Your instructions >> The answer must be every line from the entries below that includes "Thursday".

Records from a collection
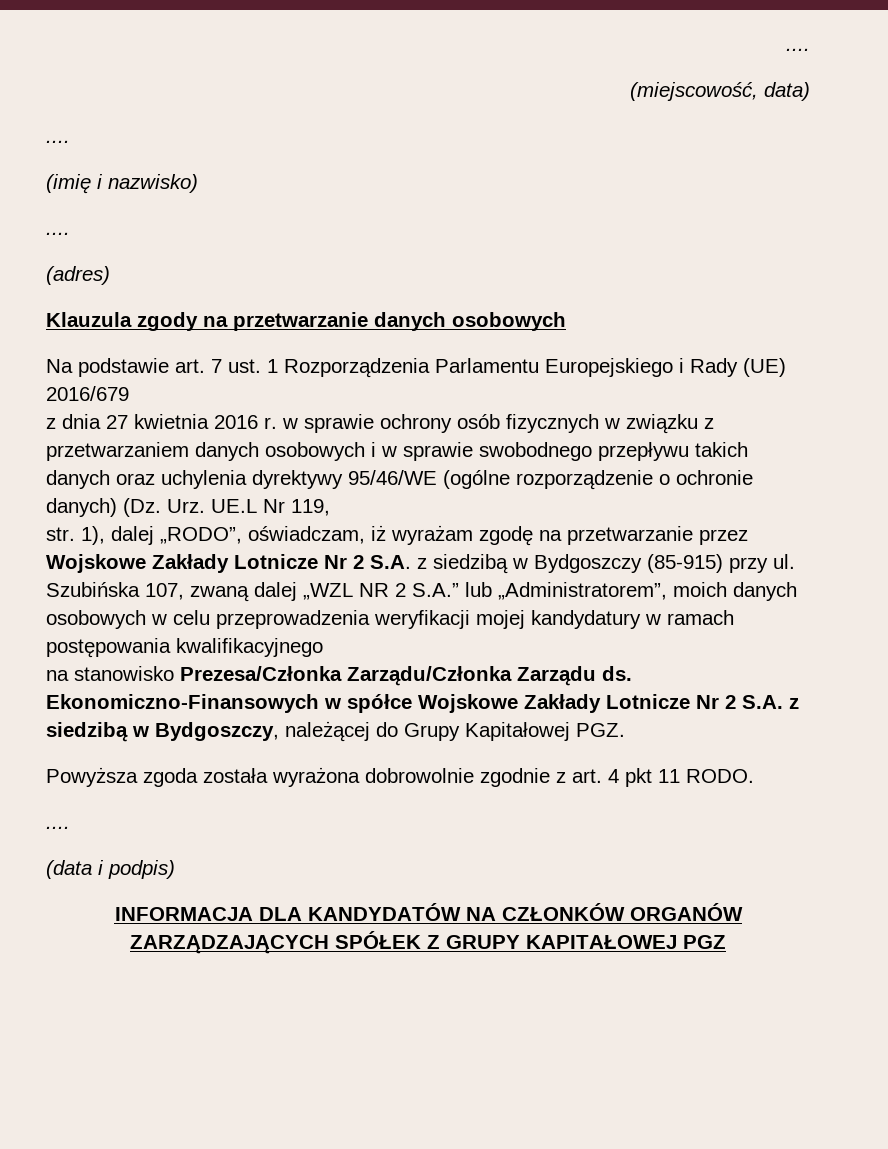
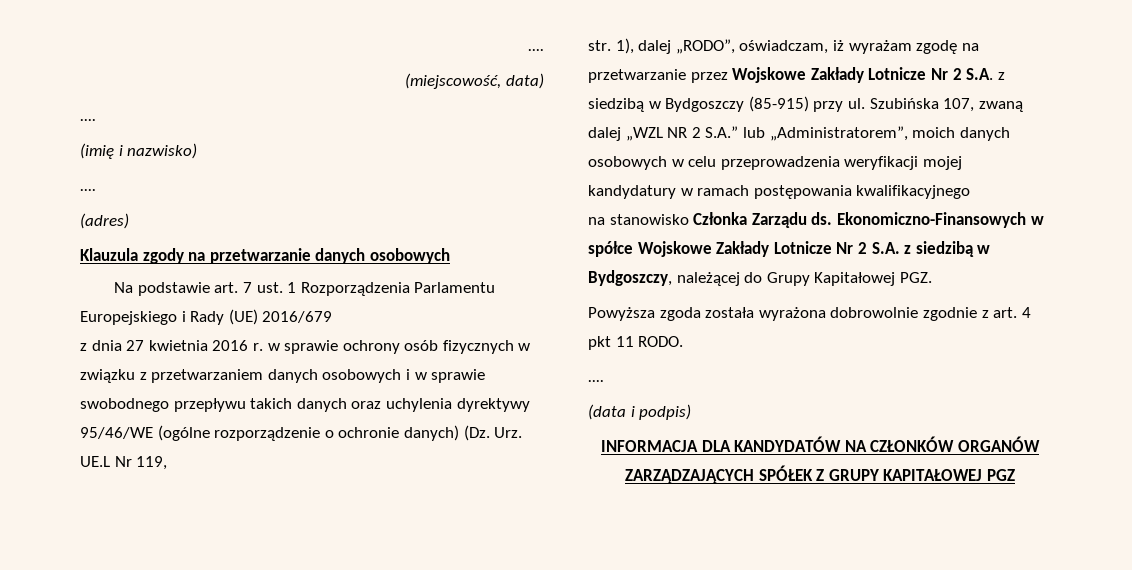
- na stanowisko Prezesa/Członka Zarządu/Członka Zarządu ds.
+ na stanowisko Członka Zarządu ds.

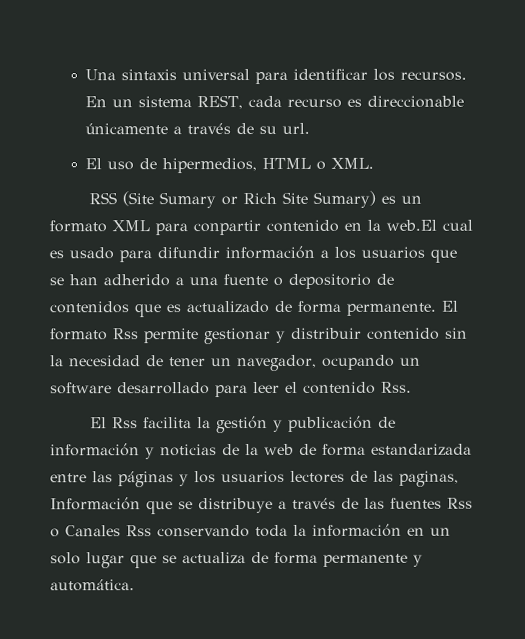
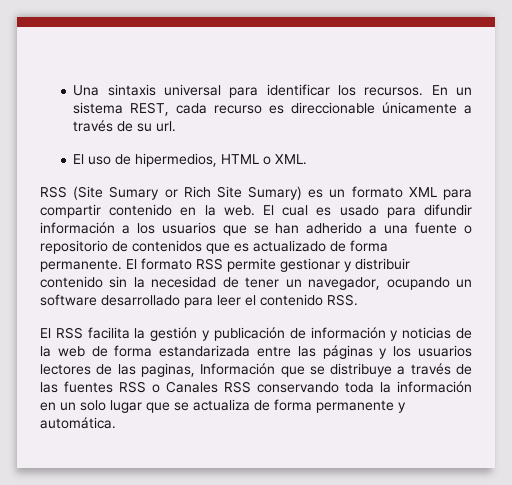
- RSS (Site Sumary or Rich Site Sumary) es un formato XML para conpartir contenido en la web.El cual es usado para difundir información a los usuarios que se han adherido a una fuente o depositorio de contenidos que es actualizado de forma permanente.
+ RSS (Site Sumary or Rich Site Sumary) es un formato XML para compartir contenido en la web. El cual es usado para difundir información a los usuarios que se han adherido a una fuente o repositorio de contenidos que es actualizado de forma permanente.
- El formato Rss permite gestionar y distribuir contenido sin la necesidad de tener un navegador, ocupando un software desarrollado para leer el contenido Rss.
- El Rss facilita la gestión y publicación de información y noticias de la web de forma estandarizada entre las páginas y los usuarios lectores de las paginas, Información que se distribuye a través de las fuentes Rss o Canales Rss conservando toda la información en un solo lugar que se actualiza de forma permanente y automática.
+ El formato RSS permite gestionar y distribuir contenido sin la necesidad de tener un navegador, ocupando un software desarrollado para leer el contenido RSS.
+ El RSS facilita la gestión y publicación de información y noticias de la web de forma estandarizada entre las páginas y los usuarios lectores de las paginas, Información que se distribuye a través de las fuentes RSS o Canales RSS conservando toda la información en un solo lugar que se actualiza de forma permanente y automática.

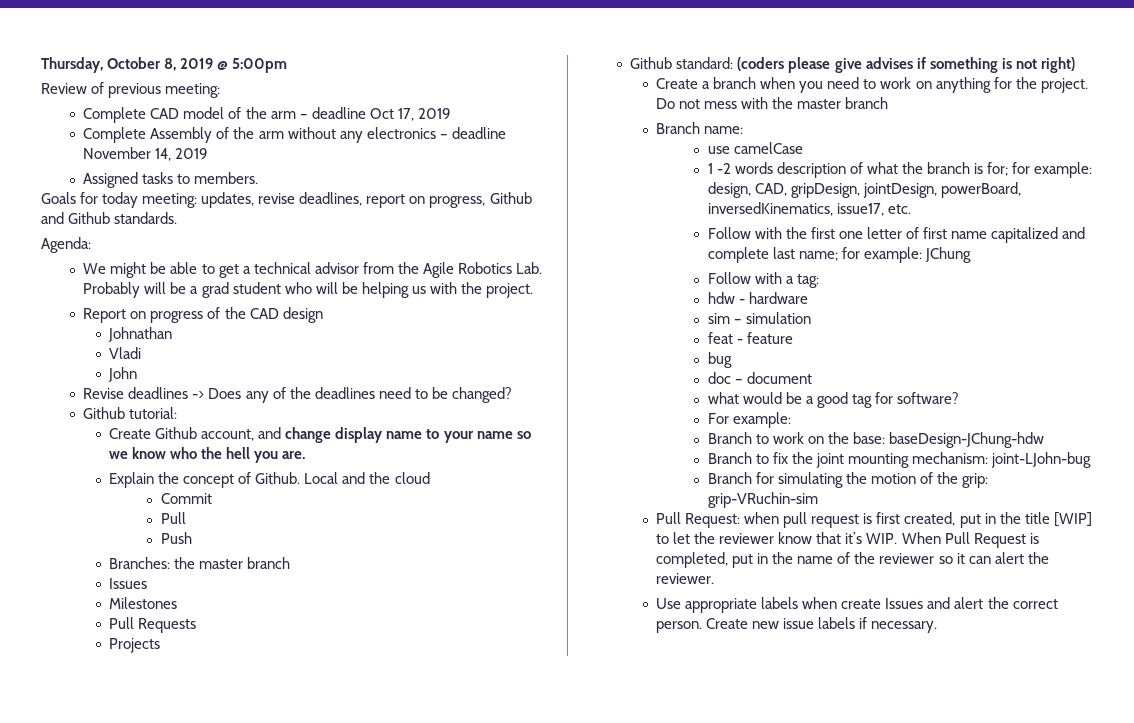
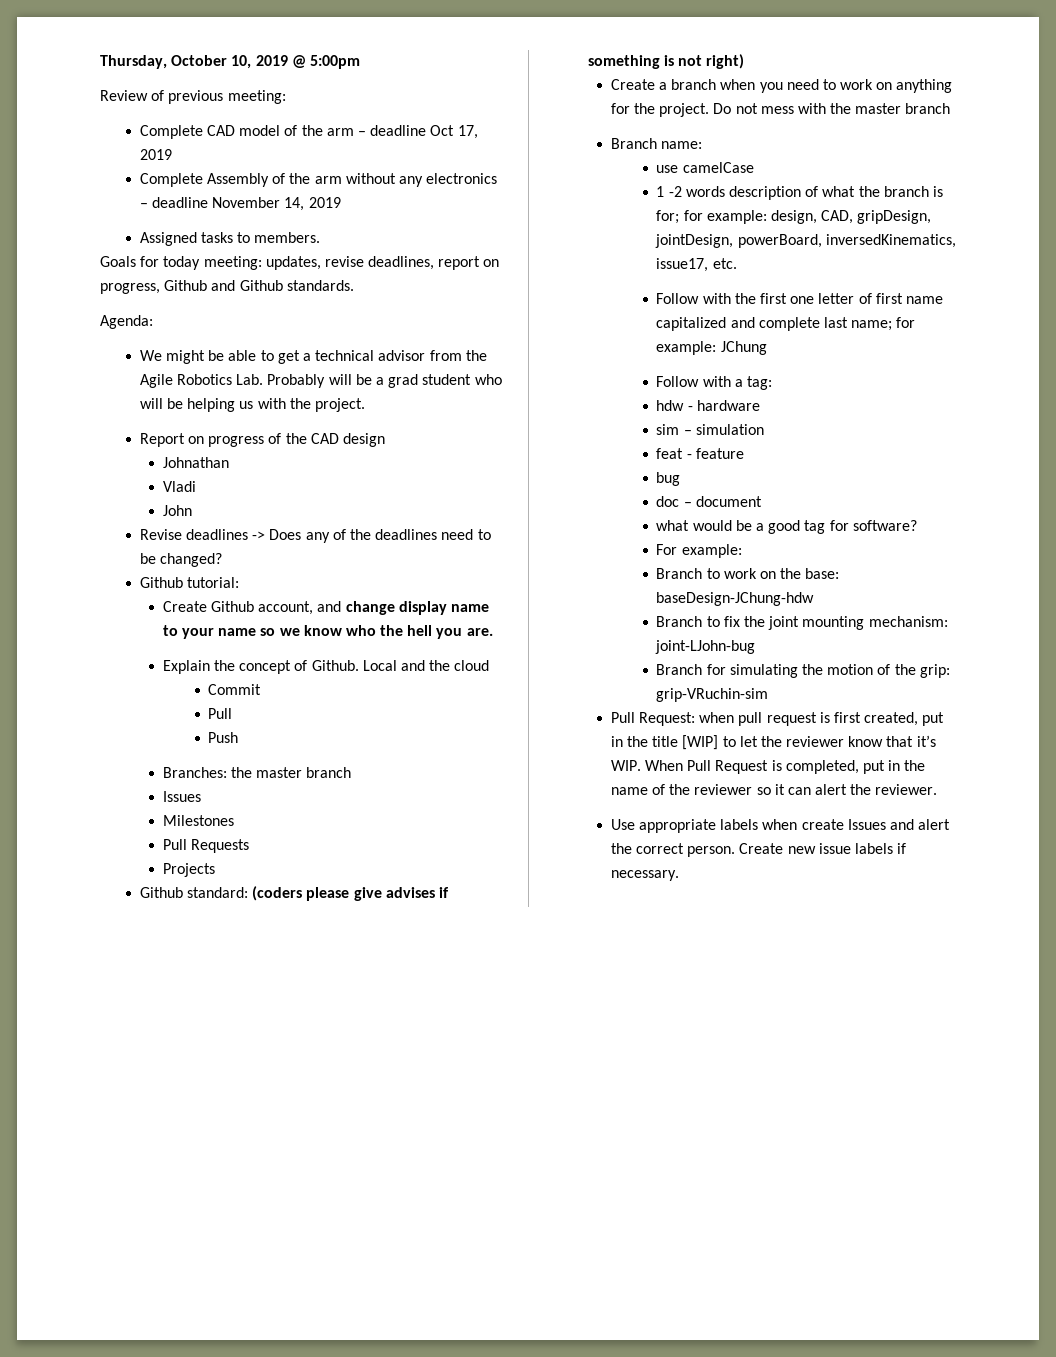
- Thursday, October 8, 2019 @ 5:00pm
+ Thursday, October 10, 2019 @ 5:00pm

Response area >>
- Thursday, October 8, 2019 @ 5:00pm
+ Thursday, October 10, 2019 @ 5:00pm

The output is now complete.